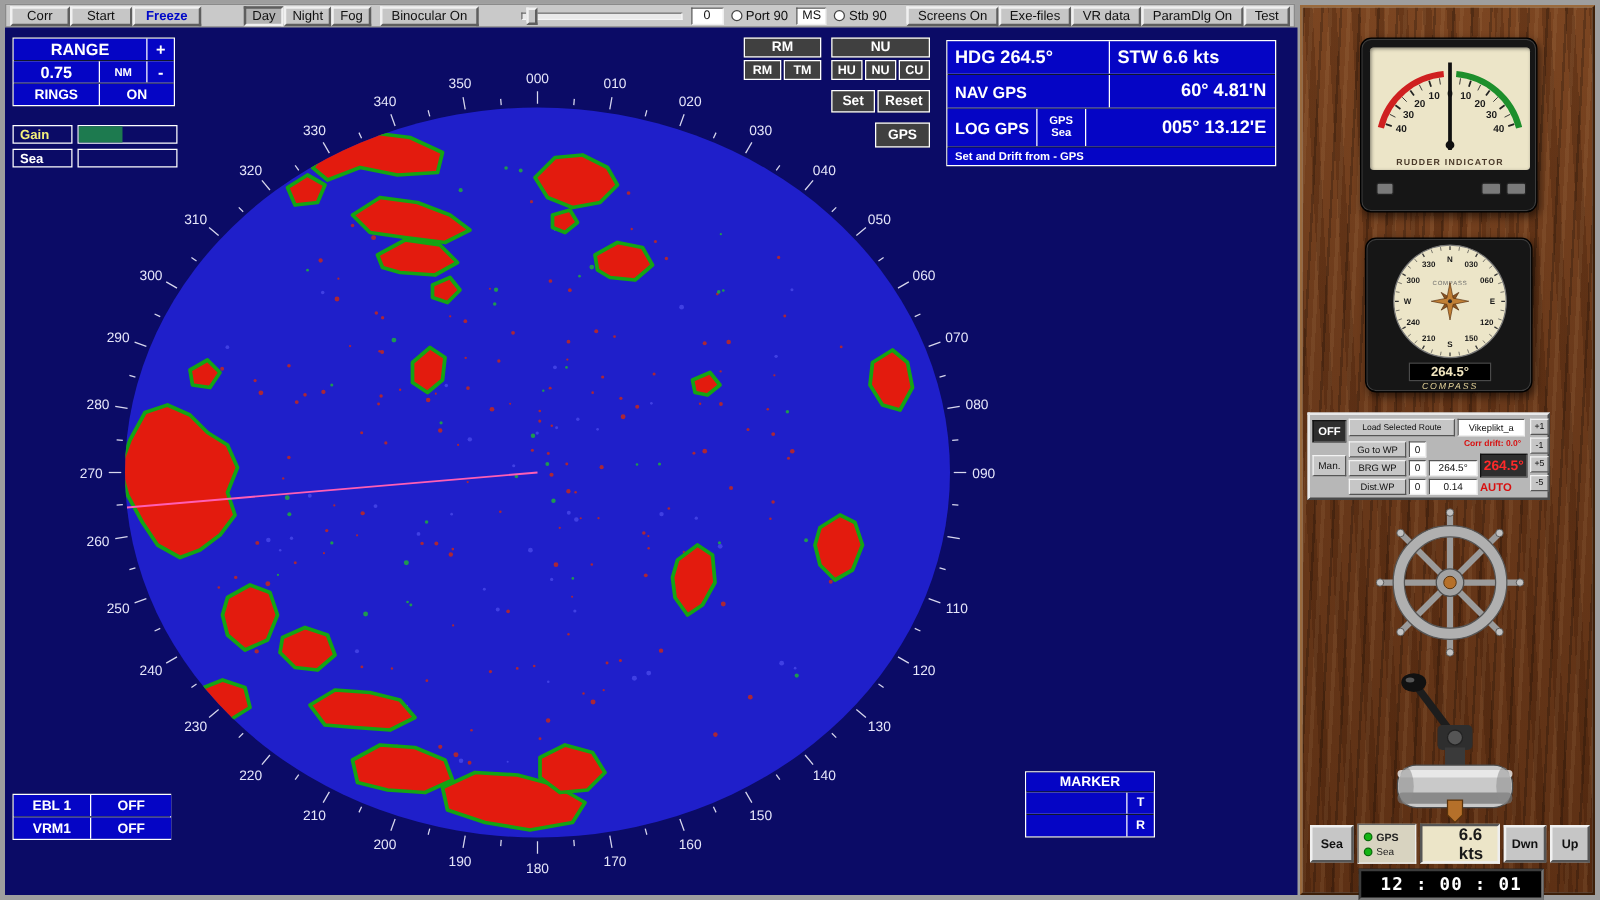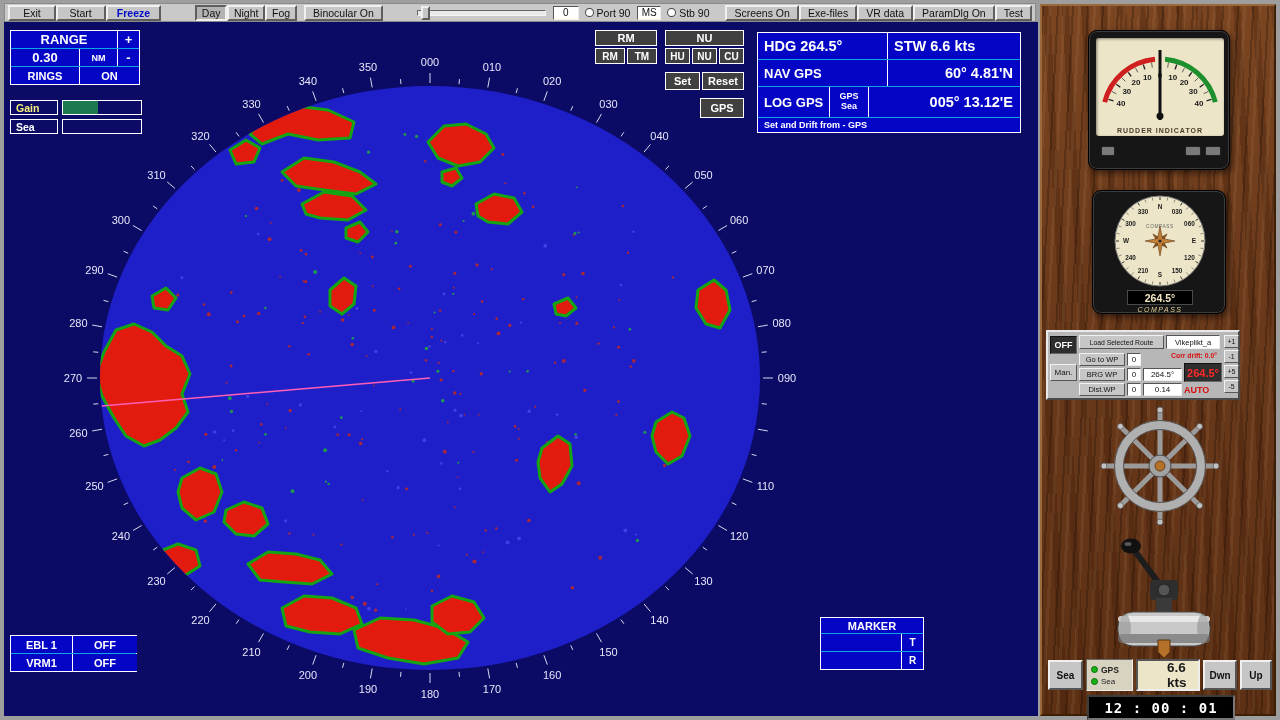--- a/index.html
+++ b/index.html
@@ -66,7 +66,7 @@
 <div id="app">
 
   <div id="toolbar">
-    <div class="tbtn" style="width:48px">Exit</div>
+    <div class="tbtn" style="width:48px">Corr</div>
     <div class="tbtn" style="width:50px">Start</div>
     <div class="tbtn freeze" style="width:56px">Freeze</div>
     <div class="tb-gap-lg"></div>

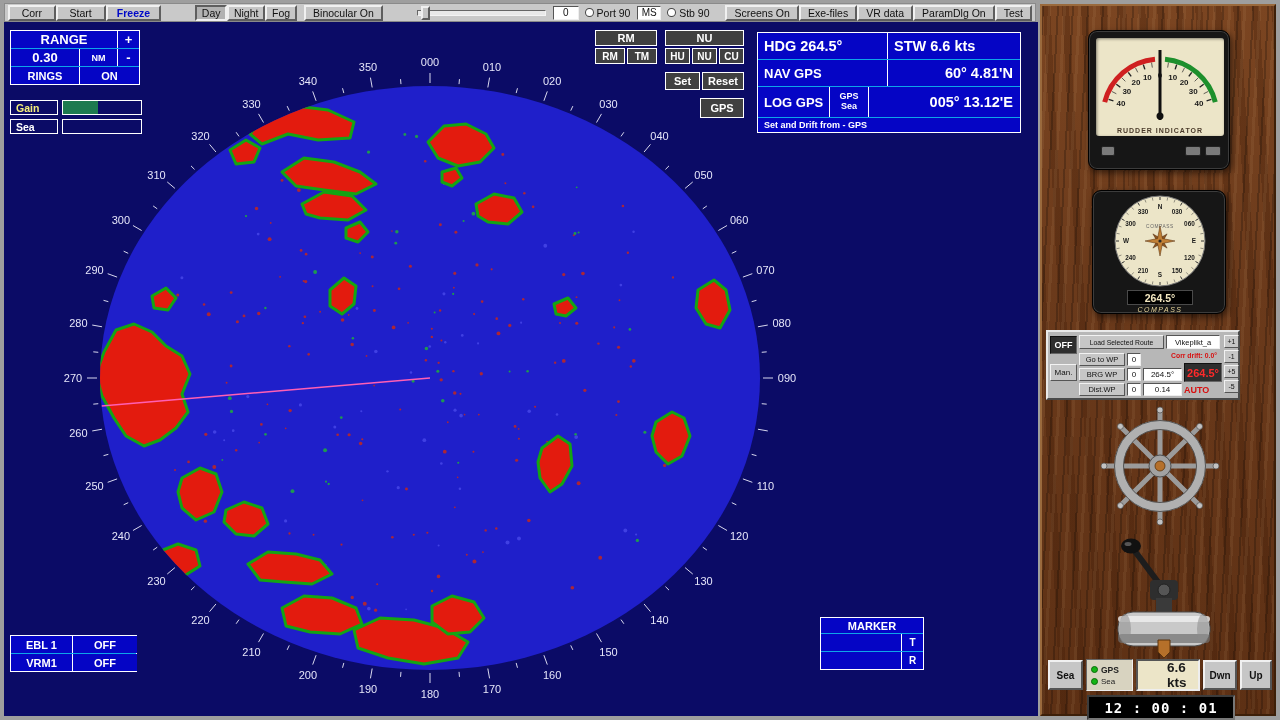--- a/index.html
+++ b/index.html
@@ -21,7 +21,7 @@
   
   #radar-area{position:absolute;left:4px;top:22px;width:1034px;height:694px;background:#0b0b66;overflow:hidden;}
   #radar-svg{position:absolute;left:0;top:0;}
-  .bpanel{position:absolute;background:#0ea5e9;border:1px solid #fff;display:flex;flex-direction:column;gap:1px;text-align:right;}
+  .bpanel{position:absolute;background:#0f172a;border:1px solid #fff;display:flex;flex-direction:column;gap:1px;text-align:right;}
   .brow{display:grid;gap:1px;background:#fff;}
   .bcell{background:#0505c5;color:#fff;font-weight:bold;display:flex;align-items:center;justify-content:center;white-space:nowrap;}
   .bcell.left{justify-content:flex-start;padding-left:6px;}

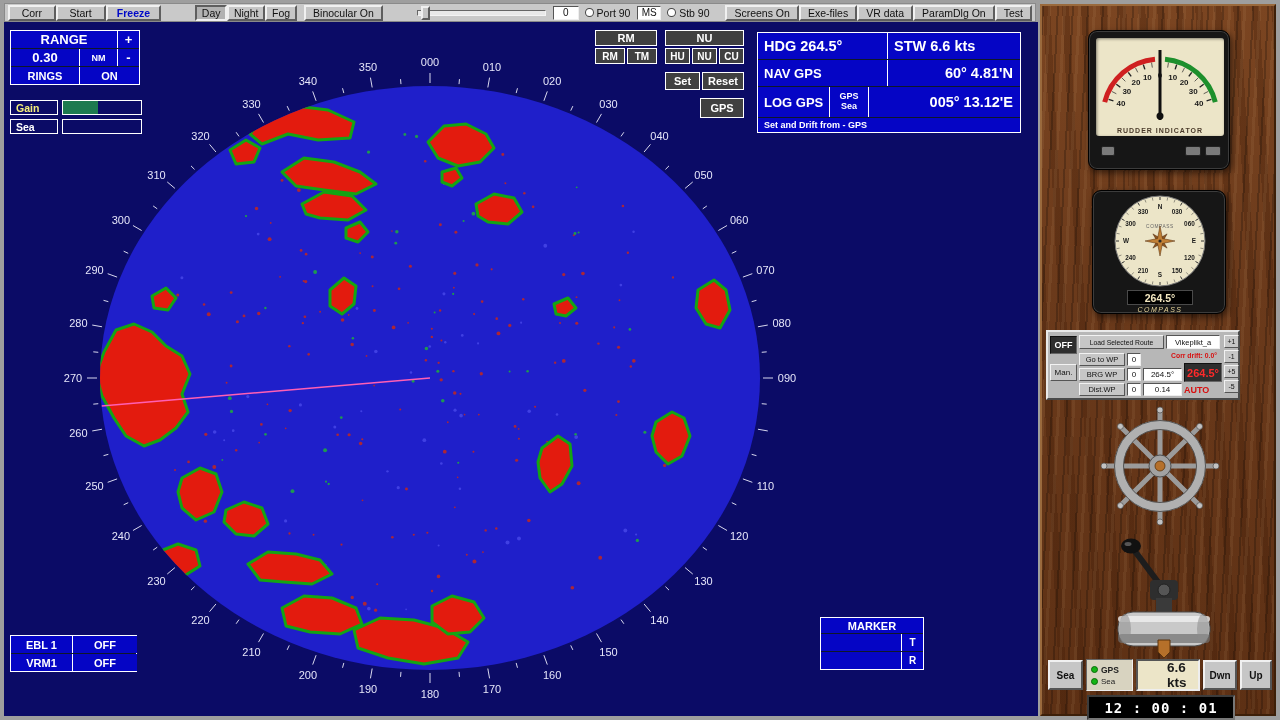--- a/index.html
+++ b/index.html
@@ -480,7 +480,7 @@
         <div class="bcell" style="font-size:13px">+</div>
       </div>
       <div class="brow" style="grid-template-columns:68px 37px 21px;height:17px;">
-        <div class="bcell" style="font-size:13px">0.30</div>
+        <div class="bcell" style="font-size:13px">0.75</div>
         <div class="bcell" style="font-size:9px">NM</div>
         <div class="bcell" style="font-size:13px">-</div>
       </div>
§
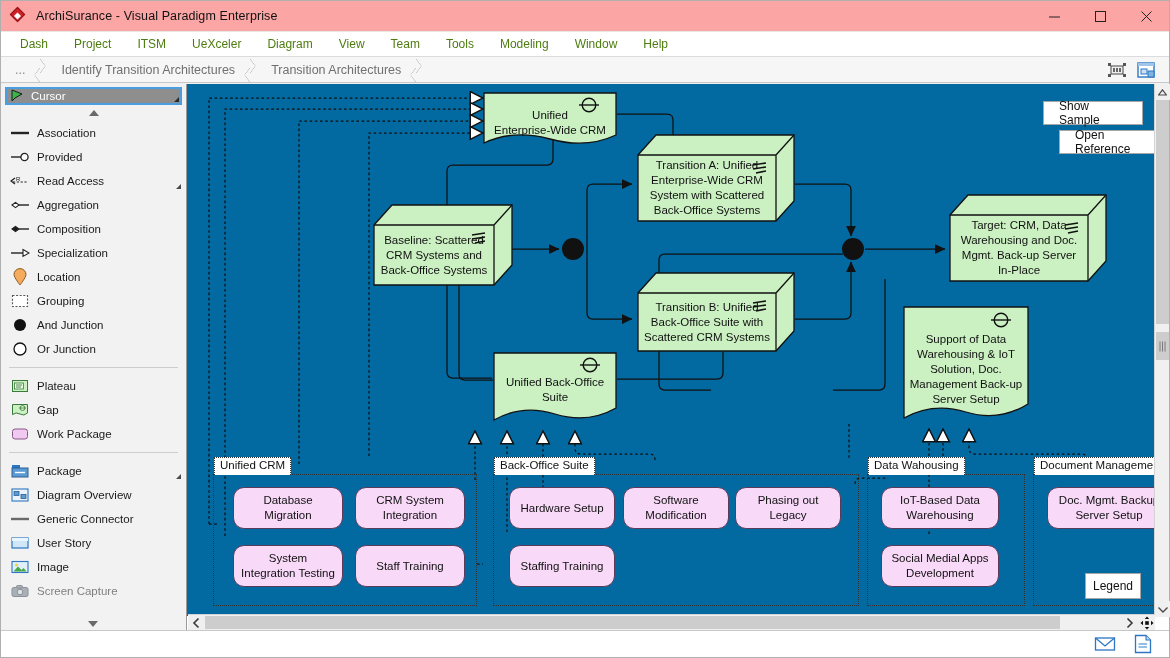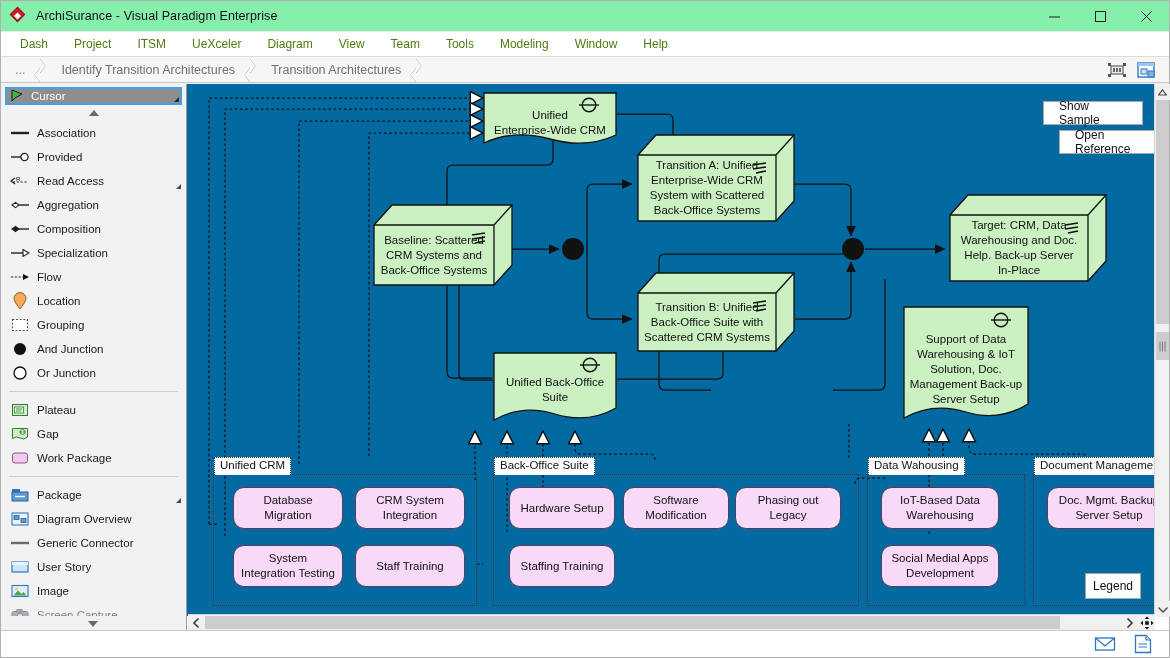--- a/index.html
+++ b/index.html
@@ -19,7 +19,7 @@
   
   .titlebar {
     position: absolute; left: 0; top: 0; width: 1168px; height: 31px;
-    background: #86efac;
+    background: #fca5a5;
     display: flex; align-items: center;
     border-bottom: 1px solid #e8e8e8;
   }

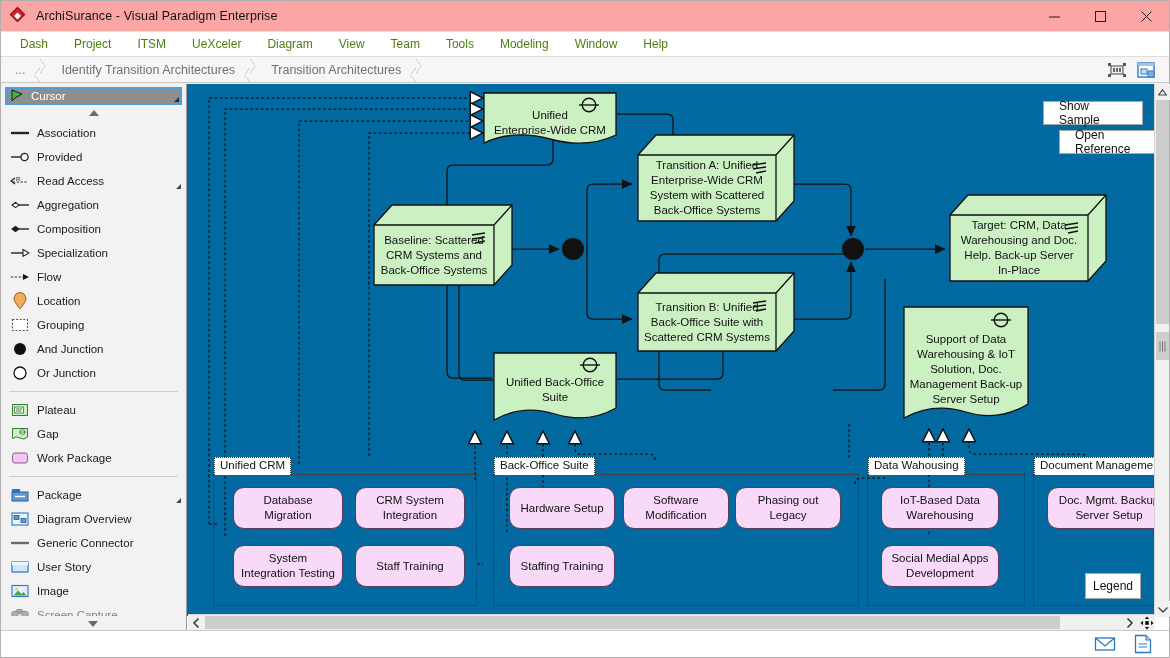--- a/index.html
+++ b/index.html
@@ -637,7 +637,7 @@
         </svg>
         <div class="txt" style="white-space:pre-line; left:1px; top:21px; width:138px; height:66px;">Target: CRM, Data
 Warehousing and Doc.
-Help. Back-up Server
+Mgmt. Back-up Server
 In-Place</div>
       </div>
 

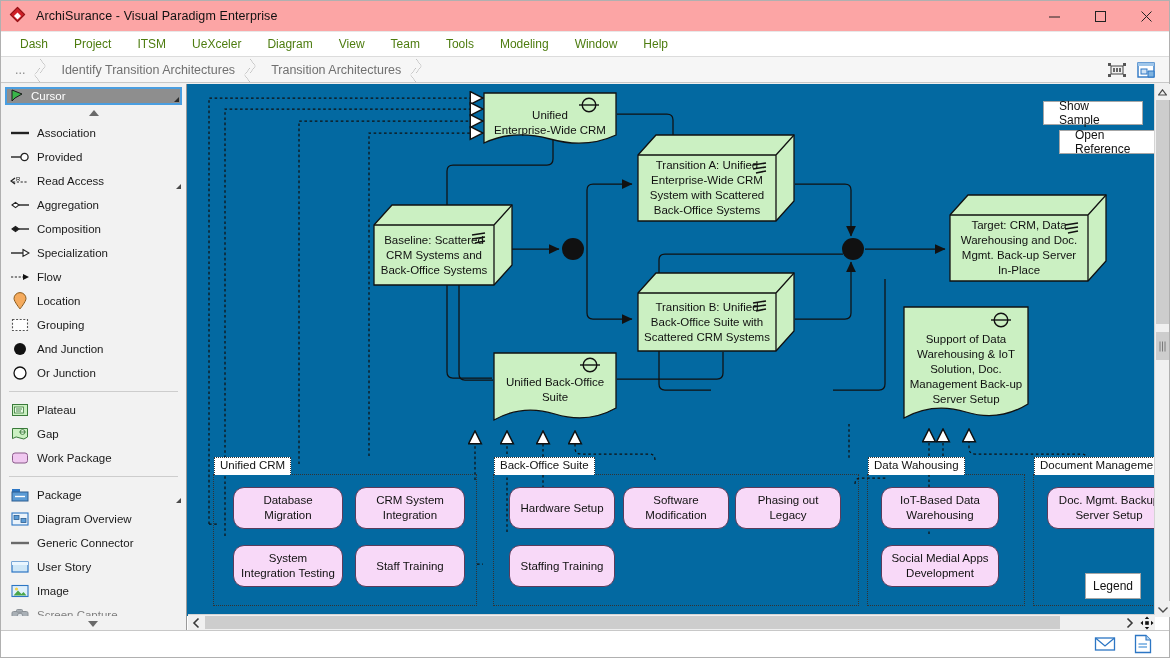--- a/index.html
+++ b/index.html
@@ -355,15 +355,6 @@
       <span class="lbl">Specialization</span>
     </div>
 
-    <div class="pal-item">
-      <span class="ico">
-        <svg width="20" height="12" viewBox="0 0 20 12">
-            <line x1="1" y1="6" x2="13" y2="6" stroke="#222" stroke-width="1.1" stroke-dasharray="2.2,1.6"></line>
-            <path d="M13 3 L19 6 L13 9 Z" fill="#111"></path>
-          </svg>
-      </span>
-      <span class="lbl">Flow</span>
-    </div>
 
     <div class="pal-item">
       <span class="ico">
§
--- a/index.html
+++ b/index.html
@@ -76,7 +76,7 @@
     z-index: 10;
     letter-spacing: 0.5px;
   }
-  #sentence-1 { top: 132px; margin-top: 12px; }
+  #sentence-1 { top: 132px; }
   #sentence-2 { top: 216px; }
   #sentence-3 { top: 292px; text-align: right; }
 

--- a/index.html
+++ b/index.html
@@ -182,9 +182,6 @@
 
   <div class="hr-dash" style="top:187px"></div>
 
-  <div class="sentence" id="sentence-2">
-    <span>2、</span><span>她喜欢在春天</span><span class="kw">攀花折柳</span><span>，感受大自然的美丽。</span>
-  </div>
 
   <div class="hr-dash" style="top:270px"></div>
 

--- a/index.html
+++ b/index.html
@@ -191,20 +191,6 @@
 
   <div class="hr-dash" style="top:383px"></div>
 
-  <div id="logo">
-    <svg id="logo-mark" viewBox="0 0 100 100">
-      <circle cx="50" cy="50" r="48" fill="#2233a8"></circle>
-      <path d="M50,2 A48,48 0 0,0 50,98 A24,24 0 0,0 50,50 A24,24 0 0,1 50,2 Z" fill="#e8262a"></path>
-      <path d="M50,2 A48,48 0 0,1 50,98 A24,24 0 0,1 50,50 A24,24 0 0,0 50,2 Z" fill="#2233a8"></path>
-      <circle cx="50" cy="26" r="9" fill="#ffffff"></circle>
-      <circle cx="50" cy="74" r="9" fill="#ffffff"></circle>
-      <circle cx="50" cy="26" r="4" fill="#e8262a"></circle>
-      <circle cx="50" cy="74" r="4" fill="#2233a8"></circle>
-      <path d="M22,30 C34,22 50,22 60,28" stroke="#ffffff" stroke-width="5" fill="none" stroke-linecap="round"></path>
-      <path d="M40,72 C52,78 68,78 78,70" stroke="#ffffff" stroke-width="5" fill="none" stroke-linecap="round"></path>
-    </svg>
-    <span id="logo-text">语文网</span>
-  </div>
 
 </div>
§
§ DIRECTIONS: Search the data above for the string "solid" and copy each line that has it.

§ COMPLETED EXERCISE:
-  .bpanel{position:absolute;background:#0ea5e9;border:1px solid #fff;display:flex;flex-direction:column;gap:1px;text-align:right;}
+  .bpanel{position:absolute;background:#0f172a;border:1px solid #fff;display:flex;flex-direction:column;gap:1px;text-align:right;}
     border-bottom: 1px solid #e8e8e8;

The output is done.